Впервые Нина сильно задумалась перед тем, как ответить.
– Иногда я с трудом понимала его. Он считал, что страны все равно, что мужчины и женщины, а народы обладают характером страны, в которой живут. Каждая страна имеет свои особенные грехи и добродетели. Англичане сентиментальны, но при этом суровы и эгоистичны, потому что живут на острове и хотят сохранить его для себя. Они вежливы, очень справедливы, но не склонны к щедрости. Если приходится воевать, сражаются они храбро, но как-то забывают, что многие войны, в которых им доводится участвовать, вызваны их собственными эгоизмом и безразличием к нуждам других народов. Американцы тоже сентиментальны и суровы, но проще, чем англичане, потому что их нация моложе и богаче. Им нравится приобретать новые вещи, хотя они не всегда знают, как использовать их с максимальной отдачей.

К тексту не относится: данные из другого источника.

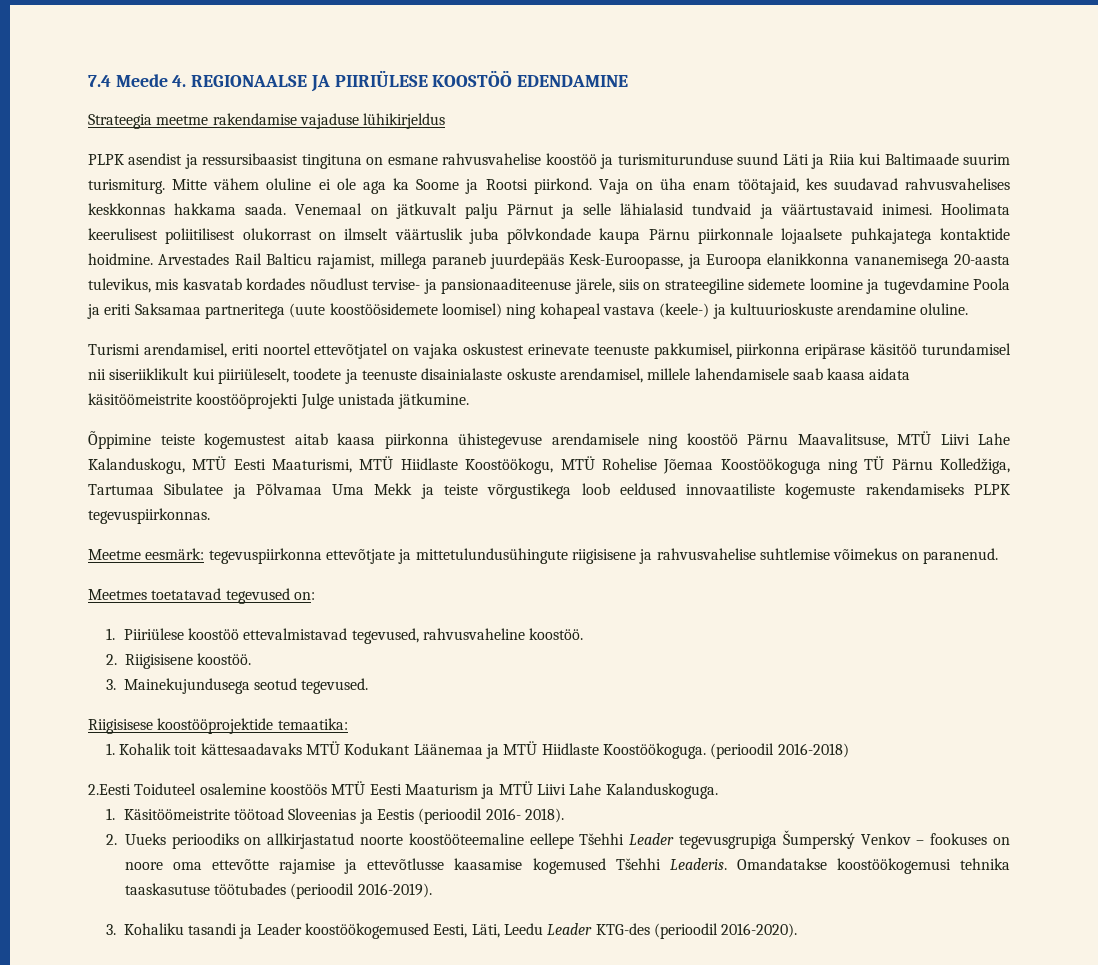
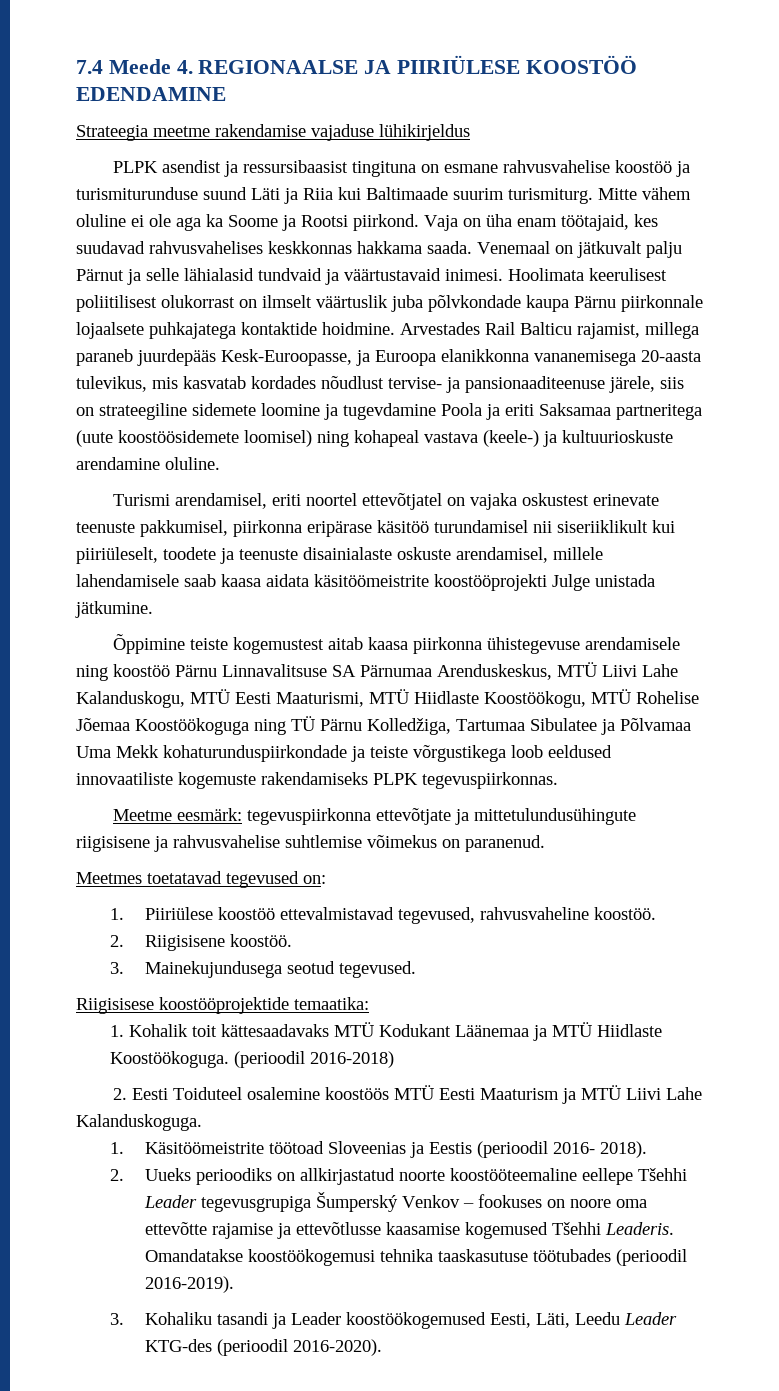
- Õppimine teiste kogemustest aitab kaasa piirkonna ühistegevuse arendamisele ning koostöö Pärnu Maavalitsuse, MTÜ Liivi Lahe Kalanduskogu, MTÜ Eesti Maaturismi, MTÜ Hiidlaste Koostöökogu, MTÜ Rohelise Jõemaa Koostöökoguga ning TÜ Pärnu Kolledžiga, Tartumaa Sibulatee ja Põlvamaa Uma Mekk ja teiste võrgustikega loob eeldused innovaatiliste kogemuste rakendamiseks PLPK tegevuspiirkonnas.
+ Õppimine teiste kogemustest aitab kaasa piirkonna ühistegevuse arendamisele ning koostöö Pärnu Linnavalitsuse SA Pärnumaa Arenduskeskus, MTÜ Liivi Lahe Kalanduskogu, MTÜ Eesti Maaturismi, MTÜ Hiidlaste Koostöökogu, MTÜ Rohelise Jõemaa Koostöökoguga ning TÜ Pärnu Kolledžiga, Tartumaa Sibulatee ja Põlvamaa Uma Mekk kohaturunduspiirkondade ja teiste võrgustikega loob eeldused innovaatiliste kogemuste rakendamiseks PLPK tegevuspiirkonnas.
- 2.Eesti Toiduteel osalemine koostöös MTÜ Eesti Maaturism ja MTÜ Liivi Lahe Kalanduskoguga.
+ 2. Eesti Toiduteel osalemine koostöös MTÜ Eesti Maaturism ja MTÜ Liivi Lahe Kalanduskoguga.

Янки легко обмануть громким голосом и внешним блеском. И они часто обманываются сами. Немцы трудолюбивы, обожают порядок, очень гордые. В их характере – грубость и ожесточенность, которые легко разбудить спиртным и зажигательными речами, а также стремление самоутвердиться. Джакомо, бывало, смеялся над тем, что они чувствуют, как бог урчит у них в животах, когда барабаны выбивают бравурный марш…
– Это все?
– Нет. Джакомо то и дело говорил на такие темы. Не раз повторял, что надо снимать пену с бульона, иначе он закиснет. Но всегда возвращался к одному: люди или страны должны жить вместе, как одна семья. Такими их сотворил Бог, и если брат будет поднимать оружие на брата, в конце концов они уничтожат друг друга. Иногда надо умалить свою гордость и отступить, проявить вежливость, когда хочется плюнуть кому-то в глаза. Вот так он старался жить и с немцами.
– И добился успеха?
– Я думаю, да. Мы жили в мире. Нас не грабили. Девушка могла спокойно пойти за водой и вернуться к дому. Иногда в горах убивали, если происходили стычки немцев с партизанами, но не в Джимелло. Действовал комендантский час, и по ночам мы не покидали домов. Если случались ссоры, Джакомо и немецкий командир находили взаимоприемлемое решение. А потом немцы потянулись на юг, за ними последовали партизаны.
– И что далее?
– В мае мы узнали, что союзники заняли Рим, а в начале июня родился Паоло… родился слепым…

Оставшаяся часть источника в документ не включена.